We rent our RV—complete with master bedroom, kids’ sleeping nook, wood-paneled kitchen and sky-lit shower—from Cruise America simply because it came up first on a Google search, paying about $2,000 for three weeks. When we pick up our vehicle a few miles from LAX, it looks like it’s been used as a mobile frat house. Declining the offer of “fresh” sheets and towels, we opt to jettison the stained rayon mattress cover and undertake an RV makeover. (I generally relish a decorating challenge, but really?) After a lengthy stop at Joyce fabrics for homemade batik slipcovers and IKEA for instant bed-and-bath upgrades, our 150-square-foot sprawl appears almost photo shoot–worthy.
A Drive Through the Western States
An hour and a half north of Hollywood at our first hookup, in Acton, Calif., it’s already looking like Morocco’s Atlas Mountains through the windshield—but our heads are still back in Manhattan. The kids are attached to the iPad playing “Angry Birds” and I’m on my phone, plowing through emails.
A text comes in from my friend Liz back in New York: “How’s camper van-ing going?”
“Watching the husband coax a hose into the septic tank,” I reply.
“Sounds fun! We’re doing our best in Southampton.”
The next morning, we wake at the crack of dawn, as pioneering Easterners do. Over coffee and reggae music we plot our two-day route through the Sierra Nevada toward the world’s biggest trees. A rattler slithers past, and my 10-year-old son notes that things are starting to get “authentic.”
Deep thoughts come fast at Sequoia National Forest. We hike the Southern Gateway’s Trail of a Hundred Giants, where the largest tree has a diameter of 20 feet and is 19 stories tall. It’s humbling to stand next to a Goliath that was a sapling back when Caesar ruled Rome. We are a young species, my husband announces—at the very beginning of our human story. The air is crisp and even the baby seems contemplative.

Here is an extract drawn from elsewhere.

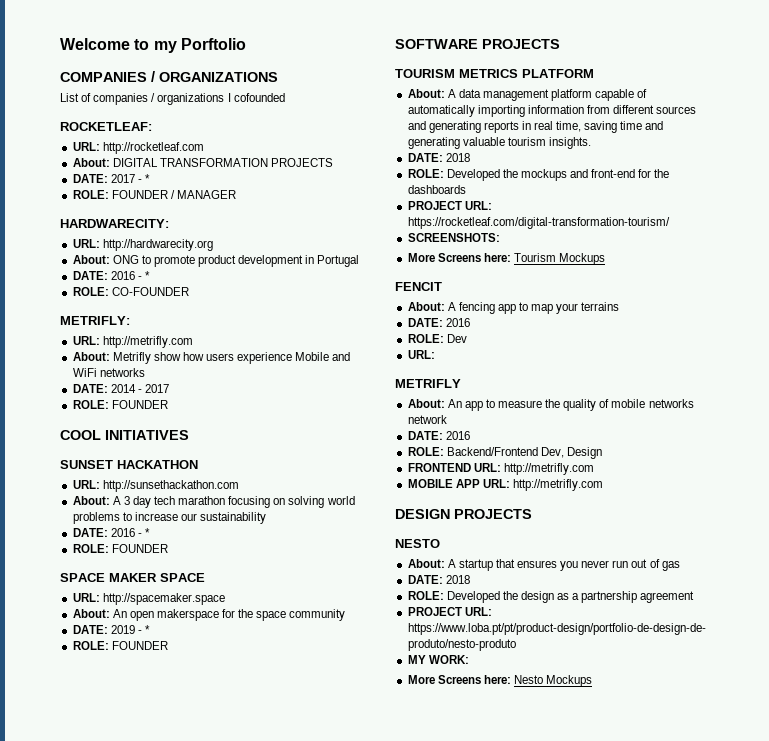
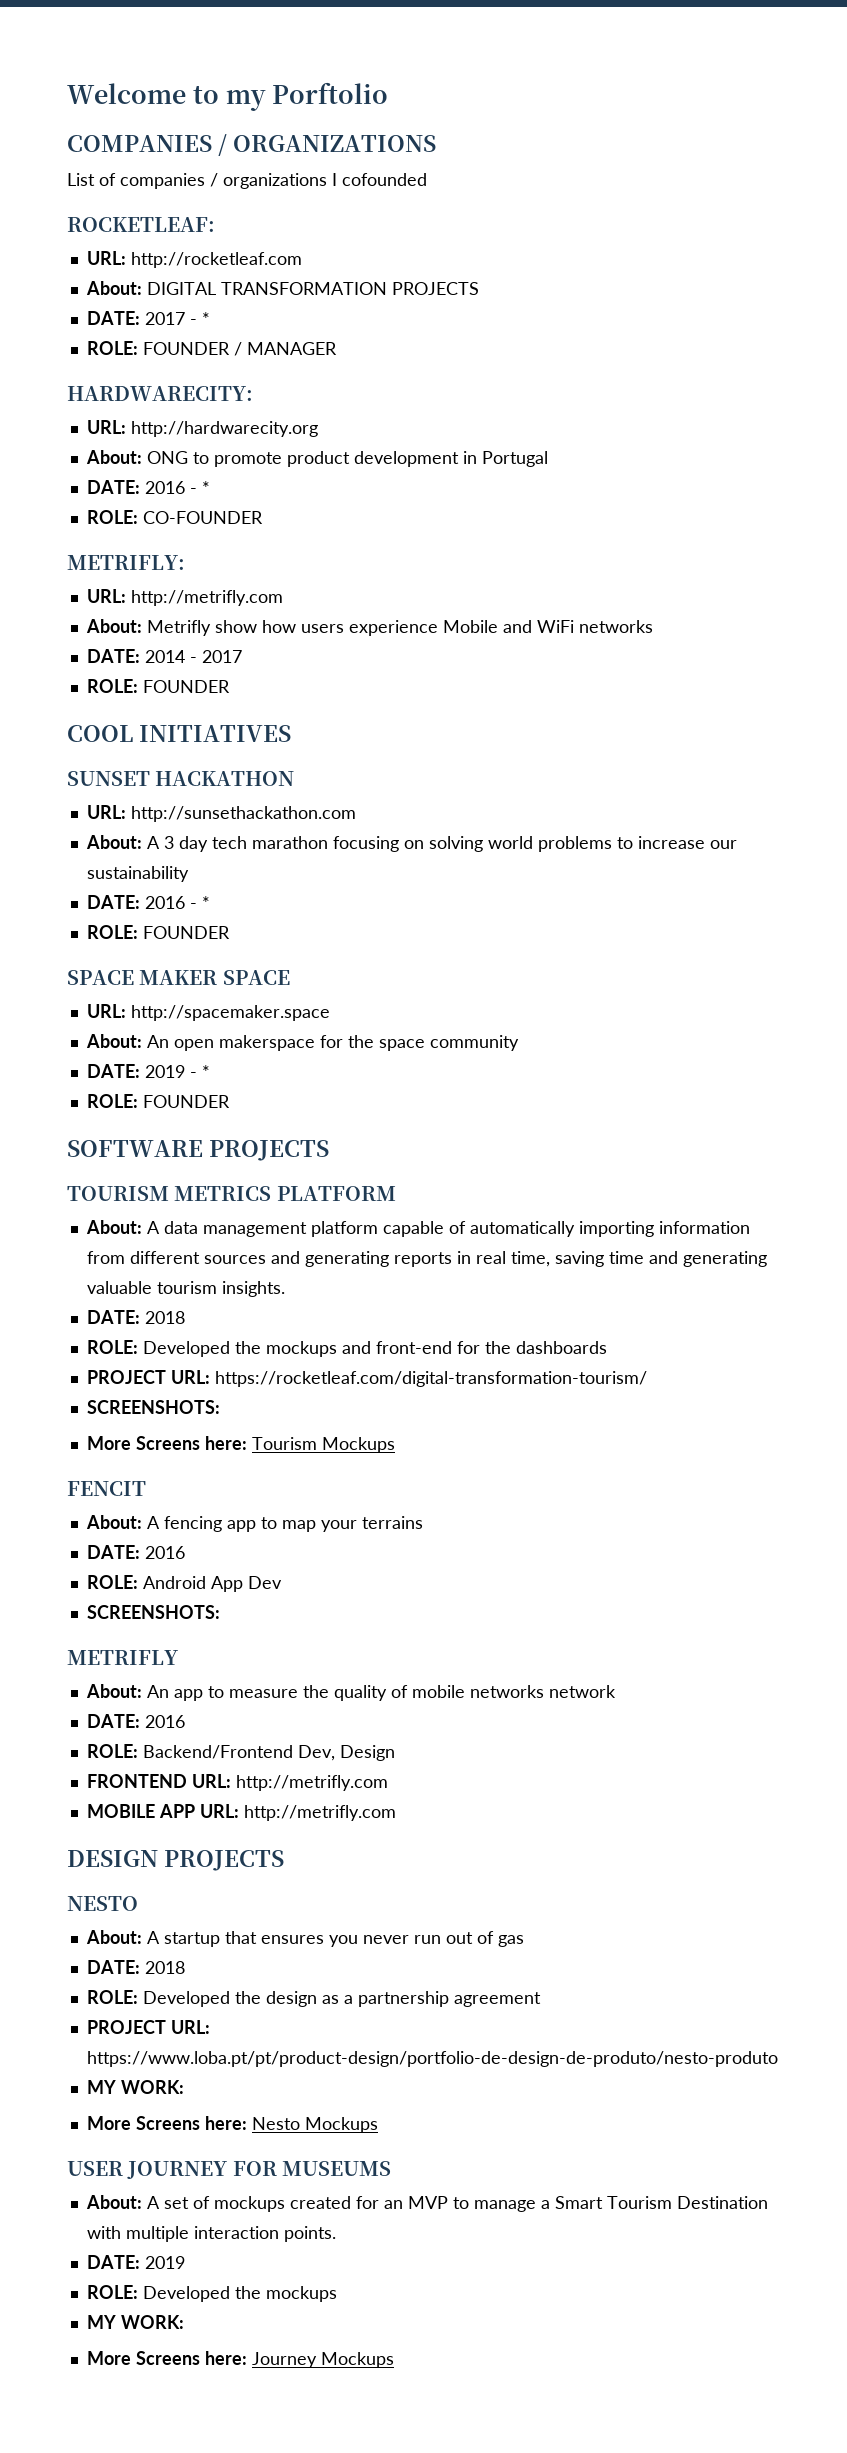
(444, 338) none -> [142,1576,243,1592] Android App
[407,350,435,359] URL: -> [86,1605,220,1619] SCREENSHOTS:
(593, 681) none -> [67,2161,392,2179] [85,2195,768,2212] [86,2226,336,2242] [86,2255,185,2269] [86,2285,337,2302] [86,2315,184,2329] [86,2351,394,2368] // USER JOURNEY FOR MUSEUMS // About: A set of mockups created for an MVP to manage a Smart Tourism Destination with multiple interaction points. // DATE: 2019 // ROLE: Developed the mockups // MY WORK: // More Screens here: Journey Mockups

Four days in, we’re heading east through Death Valley to our next stop: Vegas. Navigating our whale through a traffic-clogged fake city and pulling into the parking lot at the not-so-fresh Circus Circus Hotel and Casino doesn’t feel right. We sense that the next 24 hours is going to be the family version of “The Hangover.”
It is, right down to losing the keys on the street somewhere outside of the Wynn Las Vegas. (Shout-out to Peggy at Wynn security and “roadside assistance” at Cruise America for tracking us down.)
The retro 9 Arizona Motor Hotel sign in Williams, Ariz.
I’ll skip over the bad food and drained wallets, but splurging for a poolside cabana at the 1940s-era Flamingo Hotel & Casino, a location of the original “Ocean’s 11,” was totally worth it.
Happily back on the nature trail, we motor northeast through the Mojave Desert into Zion National Park in Utah, a surprisingly efficient place where trams dump you out at whatever rock you wish to climb. The husband is put off by such hand-holding, but after five days of dogged GPS navigating and molten heat, I am relieved to be nannied. We choose the path of least resistance and hike the Emerald Pools Trail through towering pink and rust-colored rocks, complete with magical-waterfall money shot.
$700 buys you a high-tech tent that has no poles and goes up in seconds, or an entire camping wardrobe. Simon Constable and Wendy Bounds look at both.
The next morning, it’s a few hours’ drive southwest for a photo-op stop at Bryce Canyon, cathedral-like with its drippy-rock formations and natural spires called hoodoos. It’s prime people-watching territory, too. We make friends with some ponytailed outlaw bikers who teach us how to catch, clean and gut our fresh-fish dinner. My husband takes to calling me his “old lady,” and we listen with pride as our 8-year-old daughter provides astute interpretations of what the biker gangs’ tattoos mean.
That afternoon we roll into a shady hookup site in the accurately named Red Valley. After sampling homemade raisin pie from the restaurant at Bryce Canyon Pines Resort, I declare this to be my favorite campsite-cum-gas station. Then I notice a rape-hotline flyer in the campground bathroom and flip-lock the RV doors.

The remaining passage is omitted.